Your task: Of the lines in the data below, write out exactly those from the one holding "this regard, all" through the one holding "- While there’s", both included.

Material for this exercise:
■ ■ ■ ■ ■
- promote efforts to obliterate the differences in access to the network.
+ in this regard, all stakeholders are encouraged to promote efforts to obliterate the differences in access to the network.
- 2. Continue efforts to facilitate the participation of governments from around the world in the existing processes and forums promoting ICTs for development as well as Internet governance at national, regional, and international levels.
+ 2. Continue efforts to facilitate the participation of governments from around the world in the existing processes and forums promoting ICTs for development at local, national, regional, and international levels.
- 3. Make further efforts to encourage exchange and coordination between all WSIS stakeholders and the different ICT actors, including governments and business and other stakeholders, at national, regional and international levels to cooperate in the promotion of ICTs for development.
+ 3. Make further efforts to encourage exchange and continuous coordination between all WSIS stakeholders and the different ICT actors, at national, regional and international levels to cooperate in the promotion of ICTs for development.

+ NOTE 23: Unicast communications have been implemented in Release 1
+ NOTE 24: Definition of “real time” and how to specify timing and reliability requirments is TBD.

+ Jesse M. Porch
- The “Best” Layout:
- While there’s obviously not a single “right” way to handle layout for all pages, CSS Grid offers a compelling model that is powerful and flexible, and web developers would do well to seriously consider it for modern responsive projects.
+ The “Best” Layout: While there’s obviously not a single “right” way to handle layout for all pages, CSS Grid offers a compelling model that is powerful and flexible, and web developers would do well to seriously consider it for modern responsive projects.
■ ■ ■ ■ ■
Solution to this task:
+ in this regard, all stakeholders are encouraged to promote efforts to obliterate the differences in access to the network.
- 2. Continue efforts to facilitate the participation of governments from around the world in the existing processes and forums promoting ICTs for development as well as Internet governance at national, regional, and international levels.
+ 2. Continue efforts to facilitate the participation of governments from around the world in the existing processes and forums promoting ICTs for development at local, national, regional, and international levels.
- 3. Make further efforts to encourage exchange and coordination between all WSIS stakeholders and the different ICT actors, including governments and business and other stakeholders, at national, regional and international levels to cooperate in the promotion of ICTs for development.
+ 3. Make further efforts to encourage exchange and continuous coordination between all WSIS stakeholders and the different ICT actors, at national, regional and international levels to cooperate in the promotion of ICTs for development.

+ NOTE 23: Unicast communications have been implemented in Release 1
+ NOTE 24: Definition of “real time” and how to specify timing and reliability requirments is TBD.

+ Jesse M. Porch
- The “Best” Layout:
- While there’s obviously not a single “right” way to handle layout for all pages, CSS Grid offers a compelling model that is powerful and flexible, and web developers would do well to seriously consider it for modern responsive projects.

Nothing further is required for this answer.